(Exercise goal):
Transcribe exactly everything in the data below from the line containing "[391,81,533,100] [98,118,126,135] on" down to the line containing "[98,183,153,197] Update. ->", both lines included and nothing further.

(Material for the task):
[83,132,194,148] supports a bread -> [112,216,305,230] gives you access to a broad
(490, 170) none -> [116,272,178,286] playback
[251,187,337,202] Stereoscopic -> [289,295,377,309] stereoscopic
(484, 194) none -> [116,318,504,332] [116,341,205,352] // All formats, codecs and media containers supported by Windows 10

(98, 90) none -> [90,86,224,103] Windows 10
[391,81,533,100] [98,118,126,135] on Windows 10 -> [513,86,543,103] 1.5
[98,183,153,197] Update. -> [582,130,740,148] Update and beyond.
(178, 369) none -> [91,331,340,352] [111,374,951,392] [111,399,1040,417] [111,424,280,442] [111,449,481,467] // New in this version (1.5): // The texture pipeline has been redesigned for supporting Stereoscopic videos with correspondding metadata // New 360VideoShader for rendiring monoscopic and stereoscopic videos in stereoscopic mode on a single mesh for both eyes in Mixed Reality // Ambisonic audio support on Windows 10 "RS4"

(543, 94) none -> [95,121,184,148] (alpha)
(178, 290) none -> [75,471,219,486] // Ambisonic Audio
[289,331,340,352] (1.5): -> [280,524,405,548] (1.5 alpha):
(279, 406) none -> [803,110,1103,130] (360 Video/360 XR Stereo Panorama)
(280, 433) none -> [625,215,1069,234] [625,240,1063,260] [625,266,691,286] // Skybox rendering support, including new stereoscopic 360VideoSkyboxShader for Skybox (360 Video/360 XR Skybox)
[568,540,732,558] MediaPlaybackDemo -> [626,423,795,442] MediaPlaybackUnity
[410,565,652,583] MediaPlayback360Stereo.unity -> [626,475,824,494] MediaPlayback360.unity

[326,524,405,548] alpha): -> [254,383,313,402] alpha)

(Exercise result):
[391,81,533,100] [98,118,126,135] on Windows 10 -> [513,86,543,103] 1.5
[98,183,153,197] Update. -> [582,130,740,148] Update and beyond.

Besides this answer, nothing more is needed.